• [PROBLEM STATEMENT] What is asked for is the whole listing, given again word for word.

• [RECORDED INFORMATION]
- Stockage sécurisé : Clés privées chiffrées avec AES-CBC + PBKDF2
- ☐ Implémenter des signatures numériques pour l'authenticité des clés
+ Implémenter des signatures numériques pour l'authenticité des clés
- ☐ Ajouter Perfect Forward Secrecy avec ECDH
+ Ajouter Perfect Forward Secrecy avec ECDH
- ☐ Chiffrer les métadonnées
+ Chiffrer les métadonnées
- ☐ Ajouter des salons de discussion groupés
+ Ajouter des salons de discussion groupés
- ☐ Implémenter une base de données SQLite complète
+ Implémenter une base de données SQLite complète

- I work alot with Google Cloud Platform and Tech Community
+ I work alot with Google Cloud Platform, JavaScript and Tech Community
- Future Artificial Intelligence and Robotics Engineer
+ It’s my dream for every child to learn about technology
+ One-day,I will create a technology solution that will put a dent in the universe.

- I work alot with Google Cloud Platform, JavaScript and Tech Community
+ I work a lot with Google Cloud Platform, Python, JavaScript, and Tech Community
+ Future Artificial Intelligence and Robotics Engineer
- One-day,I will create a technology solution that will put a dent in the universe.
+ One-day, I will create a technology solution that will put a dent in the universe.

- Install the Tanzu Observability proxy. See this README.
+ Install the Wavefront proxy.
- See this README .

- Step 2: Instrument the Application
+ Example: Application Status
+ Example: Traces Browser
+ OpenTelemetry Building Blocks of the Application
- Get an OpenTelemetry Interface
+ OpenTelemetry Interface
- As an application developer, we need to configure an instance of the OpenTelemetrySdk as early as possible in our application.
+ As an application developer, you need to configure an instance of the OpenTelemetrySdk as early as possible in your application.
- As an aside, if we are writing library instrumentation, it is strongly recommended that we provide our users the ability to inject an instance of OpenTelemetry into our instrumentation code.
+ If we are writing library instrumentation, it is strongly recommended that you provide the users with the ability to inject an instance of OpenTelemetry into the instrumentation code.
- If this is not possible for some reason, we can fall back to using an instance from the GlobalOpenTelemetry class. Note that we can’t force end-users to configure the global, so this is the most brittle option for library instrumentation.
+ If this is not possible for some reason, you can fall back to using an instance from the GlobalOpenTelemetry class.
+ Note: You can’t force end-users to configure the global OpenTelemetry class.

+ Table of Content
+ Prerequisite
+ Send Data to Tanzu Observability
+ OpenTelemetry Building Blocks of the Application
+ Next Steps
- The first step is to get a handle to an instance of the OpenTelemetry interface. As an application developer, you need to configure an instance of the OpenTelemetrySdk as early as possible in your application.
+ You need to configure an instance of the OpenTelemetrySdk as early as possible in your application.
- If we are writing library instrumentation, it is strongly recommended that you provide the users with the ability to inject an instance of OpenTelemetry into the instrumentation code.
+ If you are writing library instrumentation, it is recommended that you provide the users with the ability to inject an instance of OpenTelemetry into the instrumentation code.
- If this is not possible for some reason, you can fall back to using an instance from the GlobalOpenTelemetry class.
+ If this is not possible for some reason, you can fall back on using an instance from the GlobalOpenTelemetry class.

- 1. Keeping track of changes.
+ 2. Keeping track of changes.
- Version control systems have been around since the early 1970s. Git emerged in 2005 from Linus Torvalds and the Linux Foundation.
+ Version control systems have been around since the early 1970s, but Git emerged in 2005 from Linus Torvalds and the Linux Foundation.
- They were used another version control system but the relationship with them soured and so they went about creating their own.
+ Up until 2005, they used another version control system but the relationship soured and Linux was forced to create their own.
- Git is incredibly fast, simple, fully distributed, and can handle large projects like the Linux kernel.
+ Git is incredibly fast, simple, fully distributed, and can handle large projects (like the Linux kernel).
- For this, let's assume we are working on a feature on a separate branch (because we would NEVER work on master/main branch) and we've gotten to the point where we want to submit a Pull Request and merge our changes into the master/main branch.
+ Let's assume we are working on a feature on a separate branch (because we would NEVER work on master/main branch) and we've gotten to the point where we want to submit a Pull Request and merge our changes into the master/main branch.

• [REPLY]
- Stockage sécurisé : Clés privées chiffrées avec AES-CBC + PBKDF2
- ☐ Implémenter des signatures numériques pour l'authenticité des clés
+ Implémenter des signatures numériques pour l'authenticité des clés
- ☐ Ajouter Perfect Forward Secrecy avec ECDH
+ Ajouter Perfect Forward Secrecy avec ECDH
- ☐ Chiffrer les métadonnées
+ Chiffrer les métadonnées
- ☐ Ajouter des salons de discussion groupés
+ Ajouter des salons de discussion groupés
- ☐ Implémenter une base de données SQLite complète
+ Implémenter une base de données SQLite complète

- I work alot with Google Cloud Platform and Tech Community
+ I work alot with Google Cloud Platform, JavaScript and Tech Community
- Future Artificial Intelligence and Robotics Engineer
+ It’s my dream for every child to learn about technology
+ One-day,I will create a technology solution that will put a dent in the universe.

- I work alot with Google Cloud Platform, JavaScript and Tech Community
+ I work a lot with Google Cloud Platform, Python, JavaScript, and Tech Community
+ Future Artificial Intelligence and Robotics Engineer
- One-day,I will create a technology solution that will put a dent in the universe.
+ One-day, I will create a technology solution that will put a dent in the universe.

- Install the Tanzu Observability proxy. See this README.
+ Install the Wavefront proxy.
- See this README .

- Step 2: Instrument the Application
+ Example: Application Status
+ Example: Traces Browser
+ OpenTelemetry Building Blocks of the Application
- Get an OpenTelemetry Interface
+ OpenTelemetry Interface
- As an application developer, we need to configure an instance of the OpenTelemetrySdk as early as possible in our application.
+ As an application developer, you need to configure an instance of the OpenTelemetrySdk as early as possible in your application.
- As an aside, if we are writing library instrumentation, it is strongly recommended that we provide our users the ability to inject an instance of OpenTelemetry into our instrumentation code.
+ If we are writing library instrumentation, it is strongly recommended that you provide the users with the ability to inject an instance of OpenTelemetry into the instrumentation code.
- If this is not possible for some reason, we can fall back to using an instance from the GlobalOpenTelemetry class. Note that we can’t force end-users to configure the global, so this is the most brittle option for library instrumentation.
+ If this is not possible for some reason, you can fall back to using an instance from the GlobalOpenTelemetry class.
+ Note: You can’t force end-users to configure the global OpenTelemetry class.

+ Table of Content
+ Prerequisite
+ Send Data to Tanzu Observability
+ OpenTelemetry Building Blocks of the Application
+ Next Steps
- The first step is to get a handle to an instance of the OpenTelemetry interface. As an application developer, you need to configure an instance of the OpenTelemetrySdk as early as possible in your application.
+ You need to configure an instance of the OpenTelemetrySdk as early as possible in your application.
- If we are writing library instrumentation, it is strongly recommended that you provide the users with the ability to inject an instance of OpenTelemetry into the instrumentation code.
+ If you are writing library instrumentation, it is recommended that you provide the users with the ability to inject an instance of OpenTelemetry into the instrumentation code.
- If this is not possible for some reason, you can fall back to using an instance from the GlobalOpenTelemetry class.
+ If this is not possible for some reason, you can fall back on using an instance from the GlobalOpenTelemetry class.

- 1. Keeping track of changes.
+ 2. Keeping track of changes.
- Version control systems have been around since the early 1970s. Git emerged in 2005 from Linus Torvalds and the Linux Foundation.
+ Version control systems have been around since the early 1970s, but Git emerged in 2005 from Linus Torvalds and the Linux Foundation.
- They were used another version control system but the relationship with them soured and so they went about creating their own.
+ Up until 2005, they used another version control system but the relationship soured and Linux was forced to create their own.
- Git is incredibly fast, simple, fully distributed, and can handle large projects like the Linux kernel.
+ Git is incredibly fast, simple, fully distributed, and can handle large projects (like the Linux kernel).
- For this, let's assume we are working on a feature on a separate branch (because we would NEVER work on master/main branch) and we've gotten to the point where we want to submit a Pull Request and merge our changes into the master/main branch.
+ Let's assume we are working on a feature on a separate branch (because we would NEVER work on master/main branch) and we've gotten to the point where we want to submit a Pull Request and merge our changes into the master/main branch.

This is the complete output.